当然のことながら、大学関係者には、微弱なSOSをキャッチできている人もいれば、いない人もいるということだ。
大学者たちのミッションは何か?
昨日、ディスカッションの終了間際。そういう議論も大事だが、日本の経済情勢がこんなんじゃ、学生のキャリア不安を解消できない、これは大学だけの問題ではなく、社会全体の問題なのだ、という発言があった。
このことに対して、NPO法人NEWVERRYの山本さんは「それこそが大学の役割である」と言い切った。大学は研究成果を地域社会に貢献しているのか。大学こそがその問題を解決する立役者にならなくてどうるすのか、という発言だった。
大学者たちのミッションは何か?
いま、このそもそも論を議論しなければならないのではないだろうか。大学に人を育て上げる仕組み(微弱なSOSをキャッチすることもそのひとつ)がなく、そのミッションが達成することができるのだろうか?

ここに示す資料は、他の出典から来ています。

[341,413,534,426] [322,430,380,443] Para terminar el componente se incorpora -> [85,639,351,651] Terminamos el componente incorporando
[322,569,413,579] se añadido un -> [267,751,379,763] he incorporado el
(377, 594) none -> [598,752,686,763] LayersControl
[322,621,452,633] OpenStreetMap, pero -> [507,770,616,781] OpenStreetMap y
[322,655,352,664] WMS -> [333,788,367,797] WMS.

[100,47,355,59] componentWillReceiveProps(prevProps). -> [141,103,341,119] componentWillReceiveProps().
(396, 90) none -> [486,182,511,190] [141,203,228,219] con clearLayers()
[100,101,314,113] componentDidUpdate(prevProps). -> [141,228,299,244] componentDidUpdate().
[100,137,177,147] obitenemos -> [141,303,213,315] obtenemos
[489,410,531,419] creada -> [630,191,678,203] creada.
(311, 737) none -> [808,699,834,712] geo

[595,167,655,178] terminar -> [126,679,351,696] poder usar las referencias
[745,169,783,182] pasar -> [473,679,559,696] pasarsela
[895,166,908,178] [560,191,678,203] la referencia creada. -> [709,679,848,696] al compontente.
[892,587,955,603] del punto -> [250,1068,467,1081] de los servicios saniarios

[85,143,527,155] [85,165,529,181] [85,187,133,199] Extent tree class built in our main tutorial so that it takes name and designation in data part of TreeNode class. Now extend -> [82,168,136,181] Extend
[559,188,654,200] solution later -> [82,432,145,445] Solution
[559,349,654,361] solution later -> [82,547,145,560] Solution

次回、微弱なSOSをキャッチした先の「誘導」について、書いてみたいと思う。
書きながら、僕の中にはひとつのメタファーがずっと浮かんでいる。微弱なSOS、それはまるで大学という果てしなく広い海に投げられた「メッセージ・イン・ア・ボトル」なのではないかと。そのボトルを拾うのは誰か?そこにはいったい何が書かれているのか?
Today's BGM is
Free/Highway [UK Bonus Tracks]
フリーは僕にとってはハマリ切れないバンドである。このアルバムも何気にかけてたらけっこういいじゃん、という感じ。ボーカルの声も好き、コゾフのギターだって。そして何より僕はベースが好き。でもなんか遠いんだよなあ〜。それは哀愁の度合いなんだよね。ちょっと僕には濃いw。例えばこのアルバムの人気曲「Be My Friend」。ダメだなあ〜。「Ride on a Pony」みたいなのばっかだとほんとかっちょいいのにな。